He suffered a heart attack and had two blood clots in his brain, so when Konrad sadly passed away on December 12, 2016, Rod's life-saving transplant surgery was conducted four days later.
The organs for Major League Baseball Hall of Famer Rod Carew's life-saving heart and kidney surgery were provided from somebody he met almost two decades prior: former Baltimore Ravens and New York Jets tight end Konrad Reuland.
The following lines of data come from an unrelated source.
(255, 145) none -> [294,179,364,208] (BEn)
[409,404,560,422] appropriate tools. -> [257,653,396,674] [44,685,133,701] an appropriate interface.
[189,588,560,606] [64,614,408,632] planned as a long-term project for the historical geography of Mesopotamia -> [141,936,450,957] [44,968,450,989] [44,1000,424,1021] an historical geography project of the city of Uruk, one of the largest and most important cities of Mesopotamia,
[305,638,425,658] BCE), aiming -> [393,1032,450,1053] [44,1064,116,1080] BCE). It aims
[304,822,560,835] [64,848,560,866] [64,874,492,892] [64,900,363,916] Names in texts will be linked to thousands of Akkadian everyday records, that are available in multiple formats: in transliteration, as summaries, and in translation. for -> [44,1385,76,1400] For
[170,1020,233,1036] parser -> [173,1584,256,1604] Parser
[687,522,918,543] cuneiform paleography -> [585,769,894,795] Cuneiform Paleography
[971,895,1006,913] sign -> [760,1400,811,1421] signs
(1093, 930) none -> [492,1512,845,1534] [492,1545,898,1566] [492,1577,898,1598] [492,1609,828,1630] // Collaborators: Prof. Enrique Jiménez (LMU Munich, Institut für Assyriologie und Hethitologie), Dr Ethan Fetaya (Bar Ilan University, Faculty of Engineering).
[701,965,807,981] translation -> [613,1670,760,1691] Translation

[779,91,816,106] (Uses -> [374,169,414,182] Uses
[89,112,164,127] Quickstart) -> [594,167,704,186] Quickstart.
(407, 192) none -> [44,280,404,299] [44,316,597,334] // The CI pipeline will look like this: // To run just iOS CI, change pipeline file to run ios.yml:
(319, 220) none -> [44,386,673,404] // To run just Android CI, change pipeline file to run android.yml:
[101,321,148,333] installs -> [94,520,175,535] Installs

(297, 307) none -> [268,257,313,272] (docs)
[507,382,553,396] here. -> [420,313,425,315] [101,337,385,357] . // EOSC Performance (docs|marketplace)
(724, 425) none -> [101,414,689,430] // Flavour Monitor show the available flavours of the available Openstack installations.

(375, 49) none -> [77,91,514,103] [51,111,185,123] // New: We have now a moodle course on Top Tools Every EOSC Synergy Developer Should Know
Reuland died on December 12 from complications of a brain aneurysm he suffered in November and was out of professional football at the time, having bounced around the league for five seasons as a tight end. Mary Reuland gave Carew, 71, a big hug and said, "You're part of our family now".
"We lost a wonderful man, so it had to go into a wonderful person", Mary told Carew. The Reuland family had been told that the organs went to a 71-year-old man in Southern California.
Carew met Reuland's mother three months after receiving the heart from Reuland, who played four games for the Ravens last season, starting in one.
Every heartbeat is unique - and she said this one was unquestionably Konrad's.
Carew's heart attack was described as a "widow maker", and doctors say he basically cheated death.
When pro football player Konrad Reuland was hospitalized with a brain aneurysm last November, he took it as a sign. "That's how it was the whole rest of the day".
The two men's blood type was the same, but the key factor was both were immune from Hepatitis B. No one ahead of Carew on the transplant list was immune. He had suffered a brain aneurysm two weeks earlier and never recovered, but because his other organs had not been affected, his family donated them to someone who might be sick enough to use them.
Carew was released from the hospital in February, and the Reulands, having found out the unlikely recipients of Konrad's donations, invited him and his family to their home last month.
Mary also chose to reach out to the Carew family.
Even if you're barely a baseball fan you know the name.
"I said, 'Listen, this train has left the station, it's really hard for me, but we need to know, was it Rod Carew who got my son's heart and kidney?'" Mary said.
Carew started a campaign past year with the American Heart Association called "Heart of 29".
On March 2, the Carews and Reulands got together. "I promise to always take care of your very priceless gifts".